▶ [Work item]
The answer must consist solely of the lines below starting at the one containing "html: <div>请以选择的进制数格式输入。</div> ->" and ending at the one containing "color: #7f1d1d ->", repeated exactly, with both ends included and all pictures omitted.

▶ [Data under study]
•••

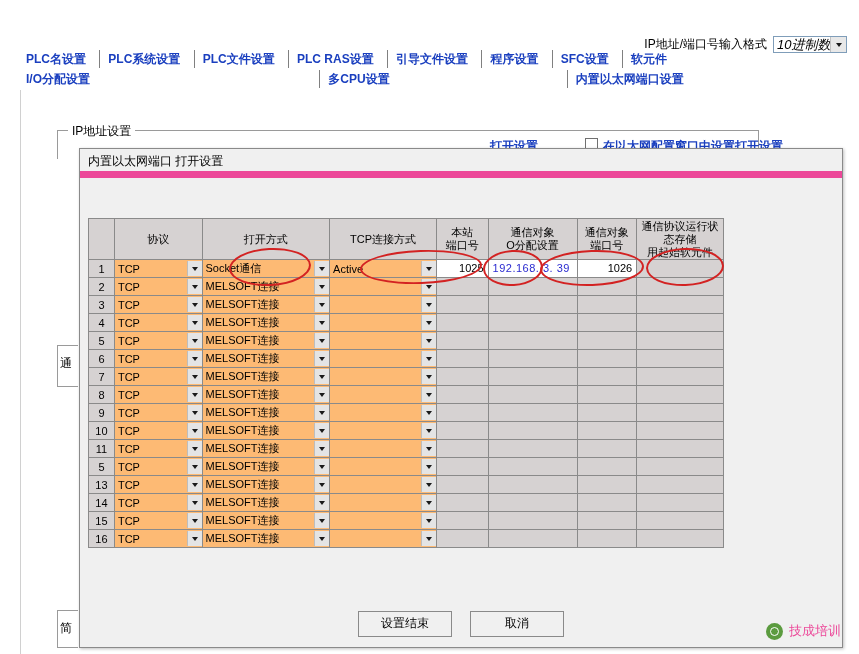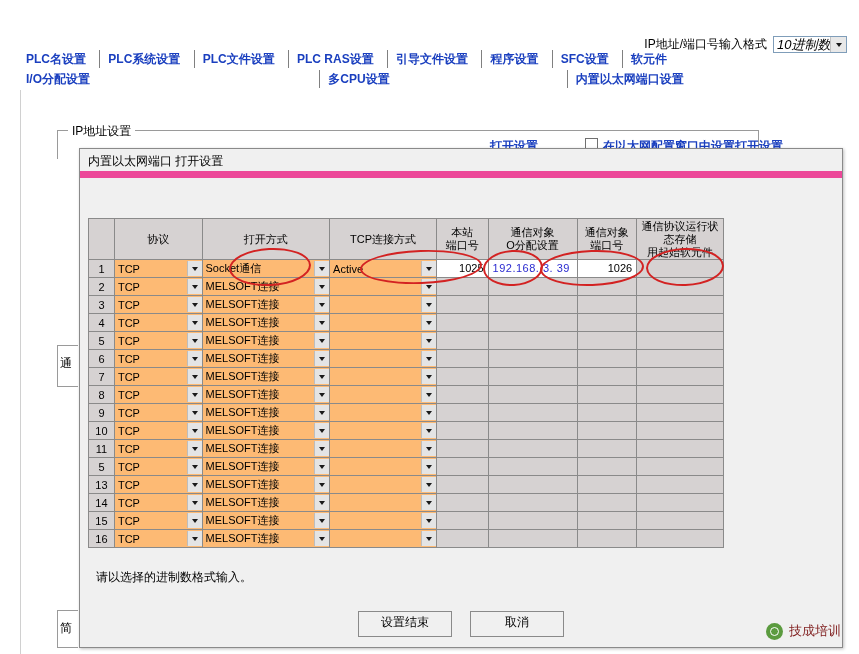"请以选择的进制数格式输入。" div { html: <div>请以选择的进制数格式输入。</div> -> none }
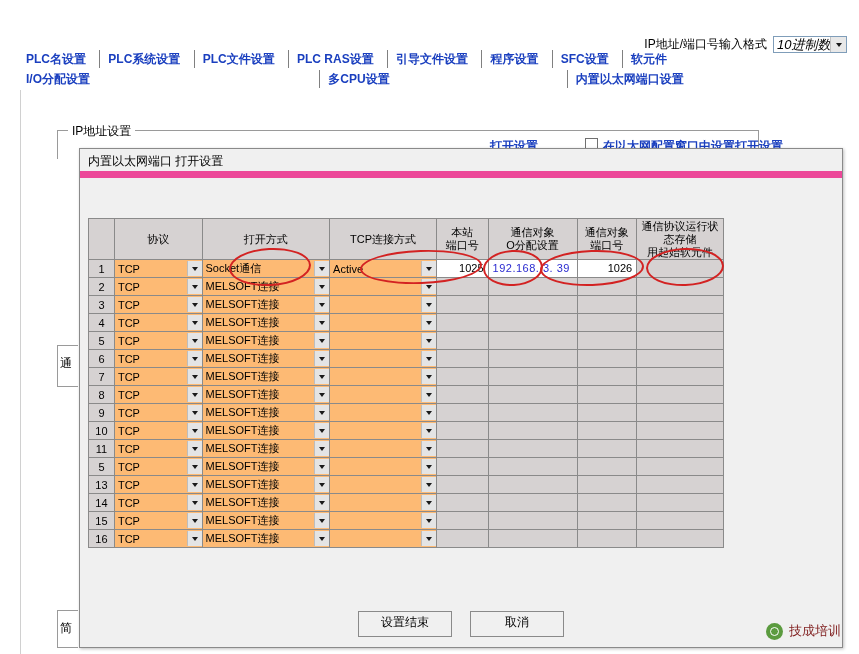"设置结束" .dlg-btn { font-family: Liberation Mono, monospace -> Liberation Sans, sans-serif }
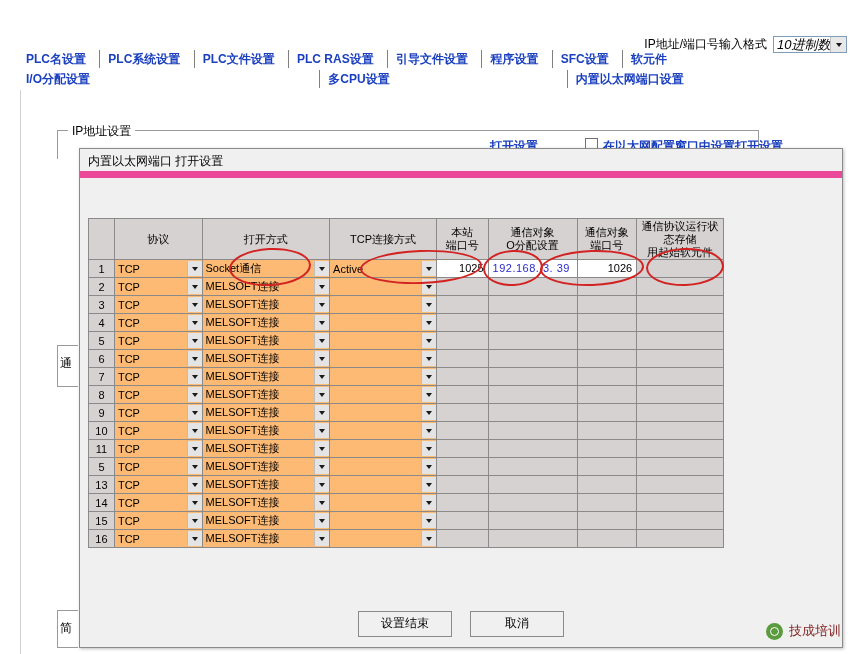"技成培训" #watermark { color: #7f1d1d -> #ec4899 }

•••

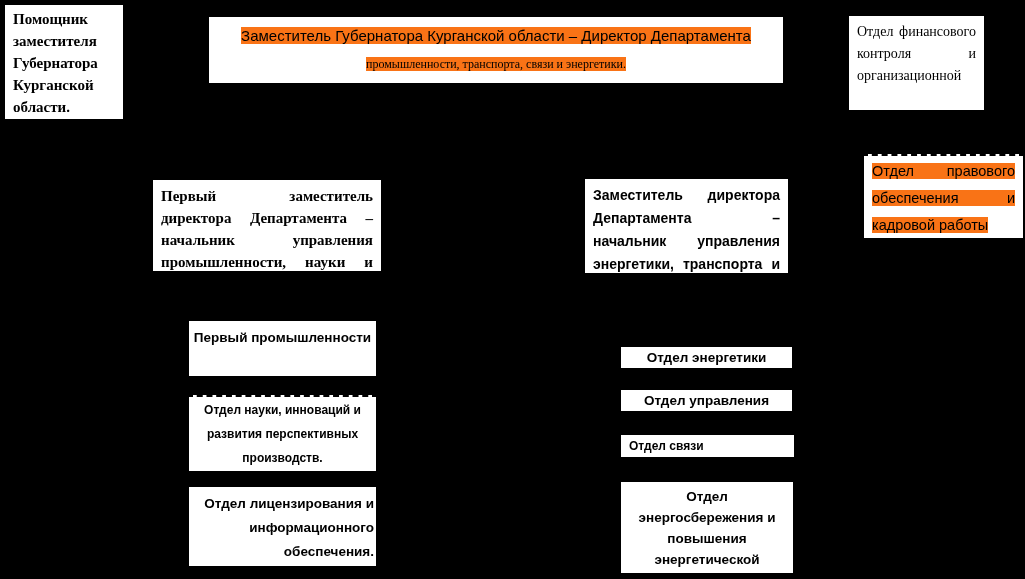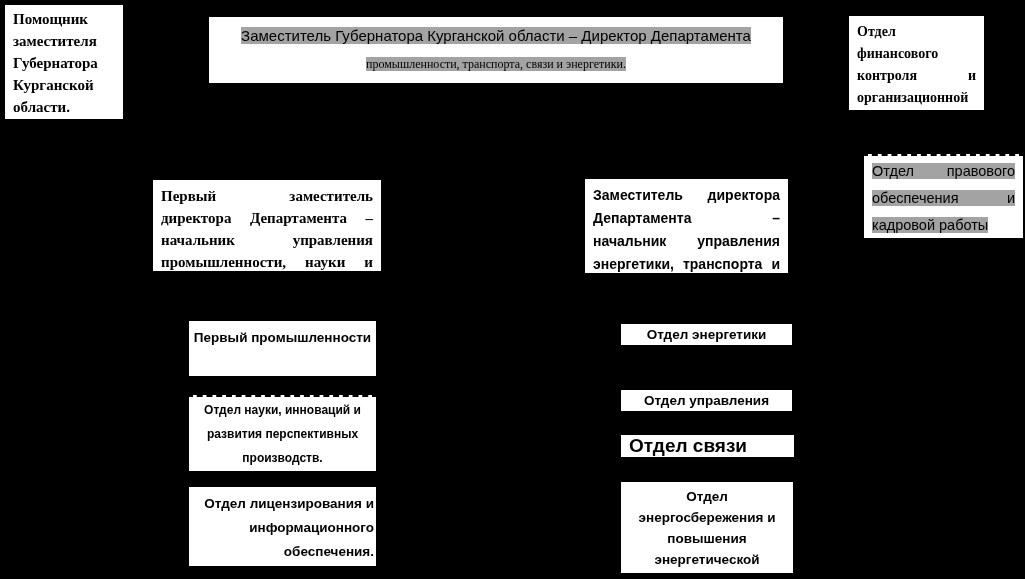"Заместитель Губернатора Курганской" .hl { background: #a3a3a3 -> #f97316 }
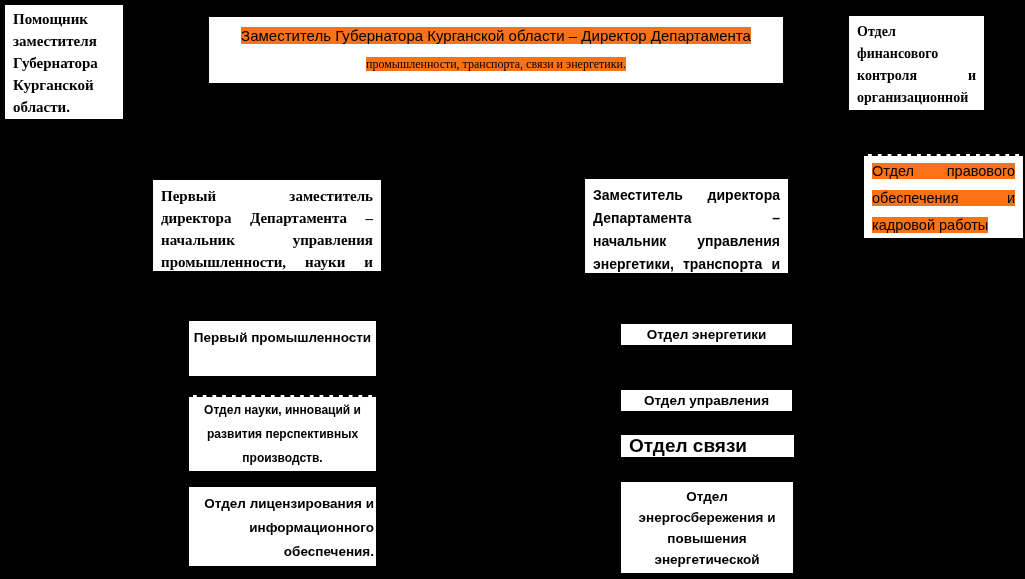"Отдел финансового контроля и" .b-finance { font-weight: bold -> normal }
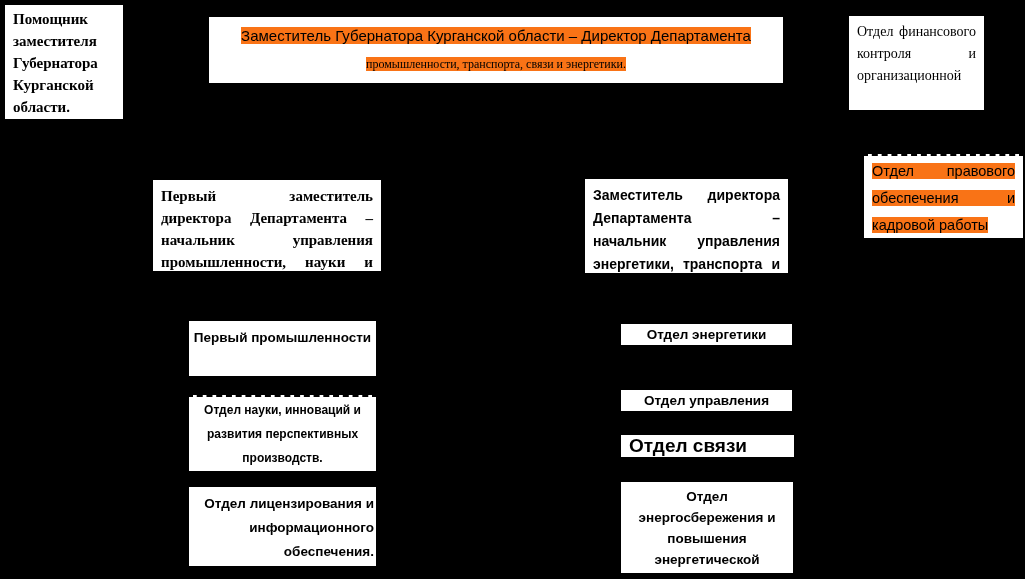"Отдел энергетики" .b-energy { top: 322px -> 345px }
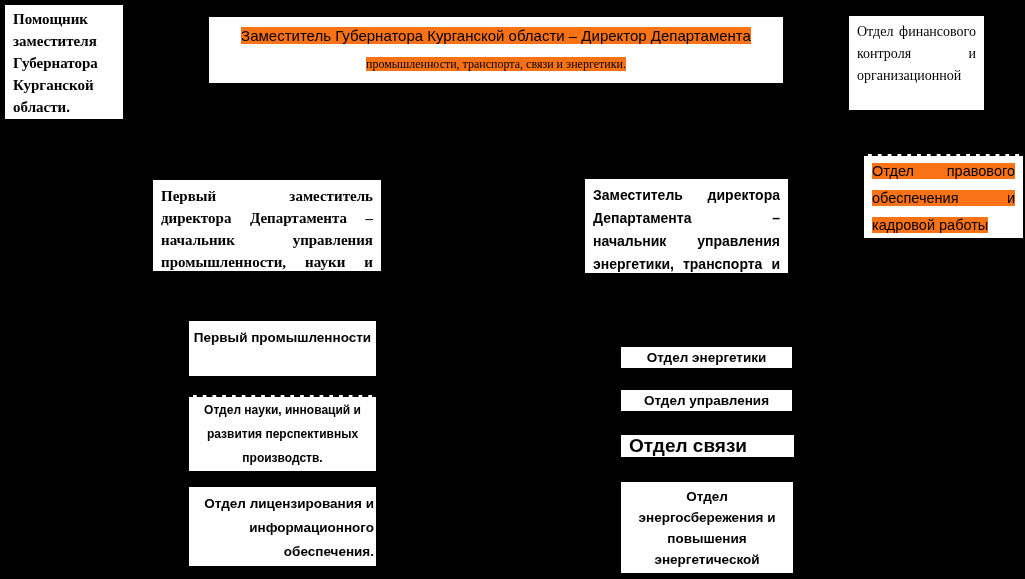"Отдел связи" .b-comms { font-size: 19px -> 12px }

•••

▶ [Solution for this exercise]
"请以选择的进制数格式输入。" div { html: <div>请以选择的进制数格式输入。</div> -> none }
"设置结束" .dlg-btn { font-family: Liberation Mono, monospace -> Liberation Sans, sans-serif }
"技成培训" #watermark { color: #7f1d1d -> #ec4899 }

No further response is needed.